0

I have a simple single key-valued Map(K,V) myDictionary that is populated by my program and at the end I want to write it as JSON format string in a text file - as I would need parse them later.

I was using this code earlier,

Some(new PrintWriter(outputDir+"/myDictionary.json")).foreach{p => p.write(compact(render(decompose(myDictionary)))); p.close}

I found it to be slower as the input size increased. Later, I used this var out = new

var out = new PrintWriter(outputDir+"/myDictionary.json");
out.println(scala.util.parsing.json.JSONObject(myDictionary.toMap).toString())

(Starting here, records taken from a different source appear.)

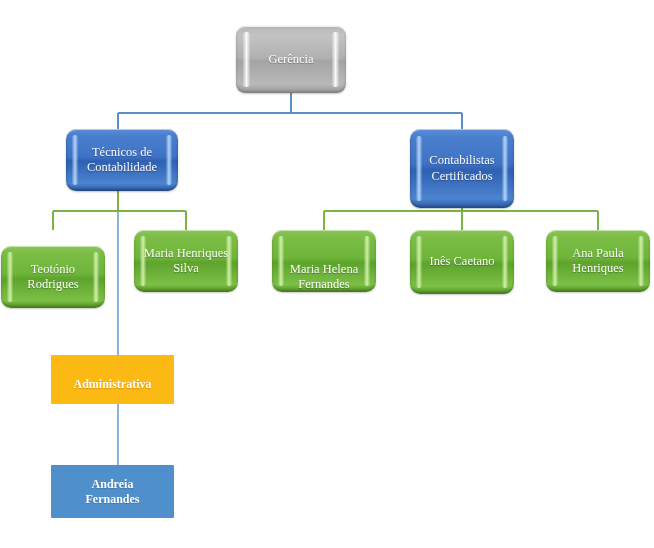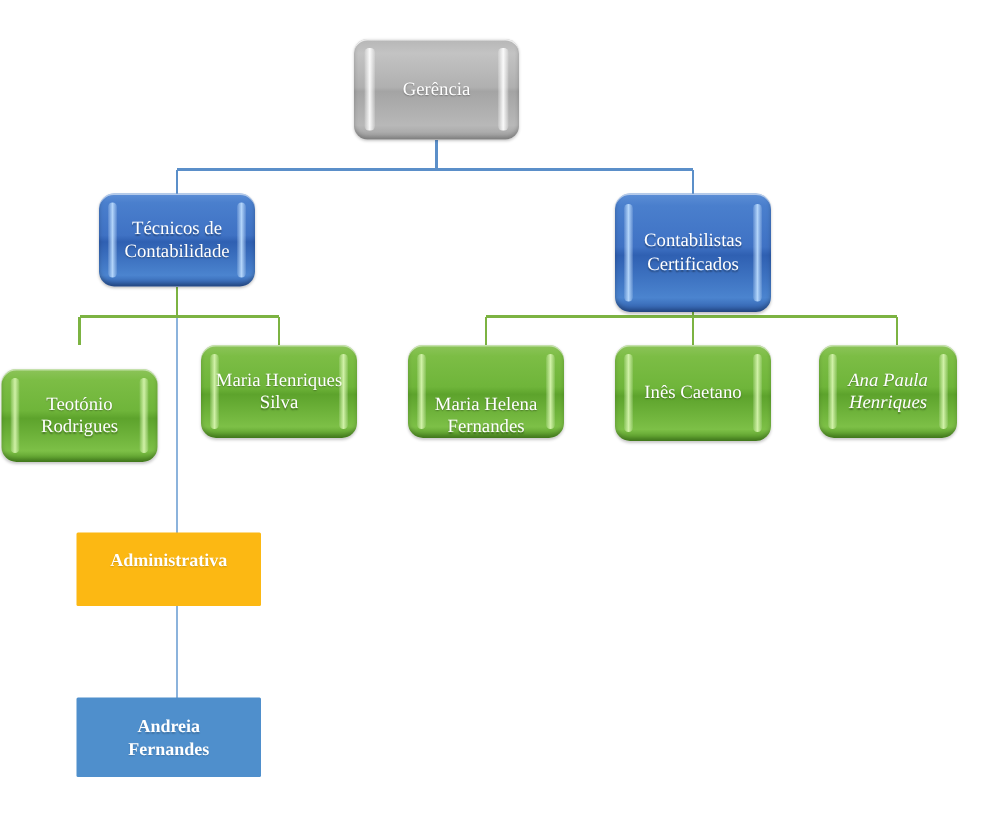"Técnicos de" div.node { width: 104px -> 112px }
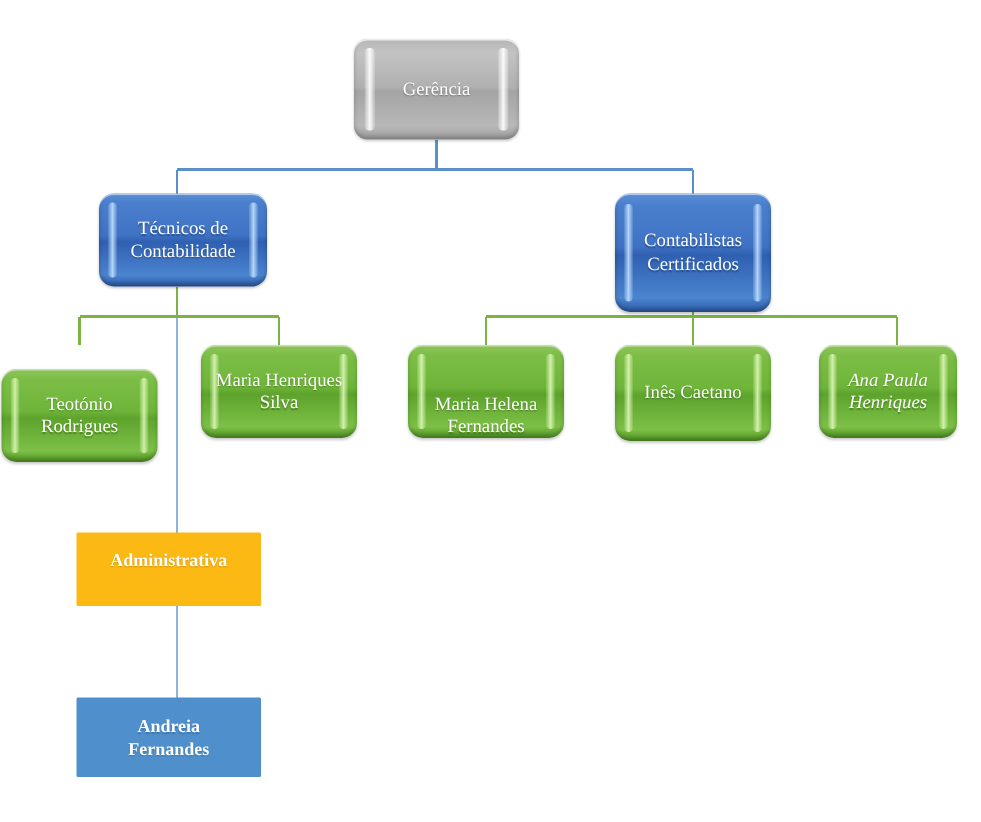"Ana Paula" div.node { font-style: italic -> none; width: 92px -> 104px }
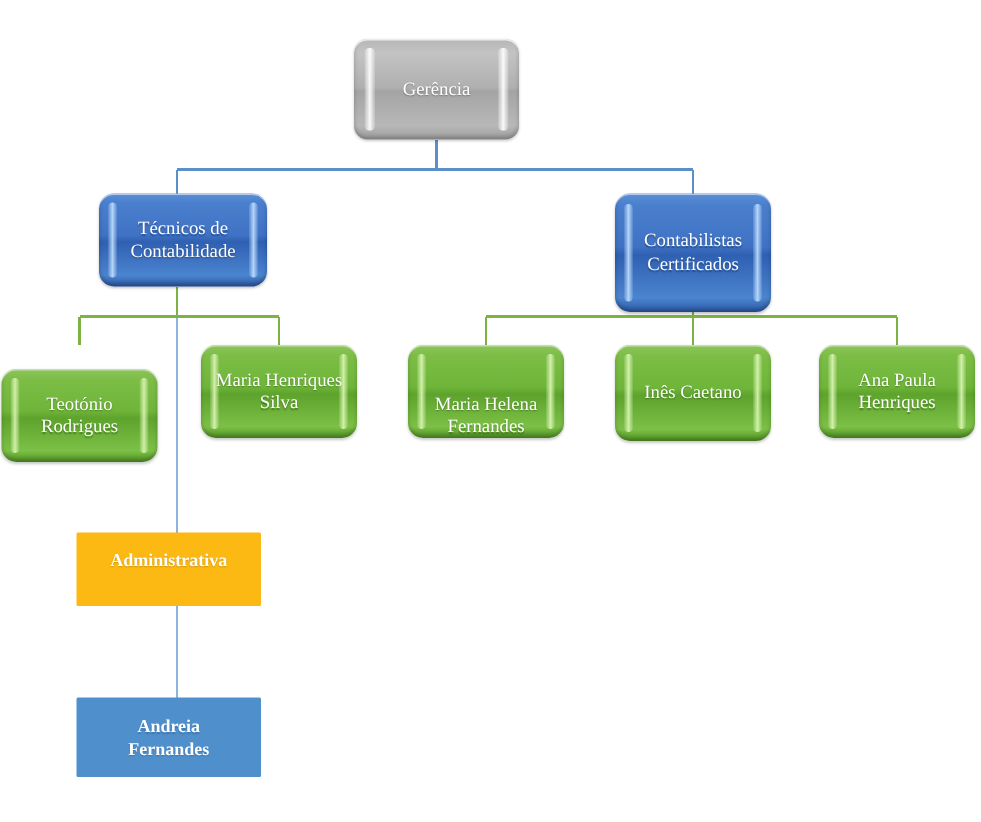"Administrativa" .node-orange { padding-top: 11px -> 22px }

This is proving to be bit faster.

I have run this for sample input and found that this is faster than my earlier approach. I assuming my input map size would reach at least a million values( >1GB text file) (K,V) hence I want to make sure that I follow the faster and memory efficient approach for Map serialization process.What are other approaches that you would recommend,that I can look into to optimize this.

Learner
  • 1,685
  • 6
  • 30
  • 42

1 Answers1

4

The JSON support in the standard Scala library is probably not the best choice. Unfortunately the situation with JSON libraries for Scala is a bit confusing, there are many alternatives (Lift JSON, Play JSON, Spray JSON, Twitter JSON, Argonaut, ...), basically one library for each day of the week... I suggest you have a look at these at least to see if any of them is easier to use and more performative.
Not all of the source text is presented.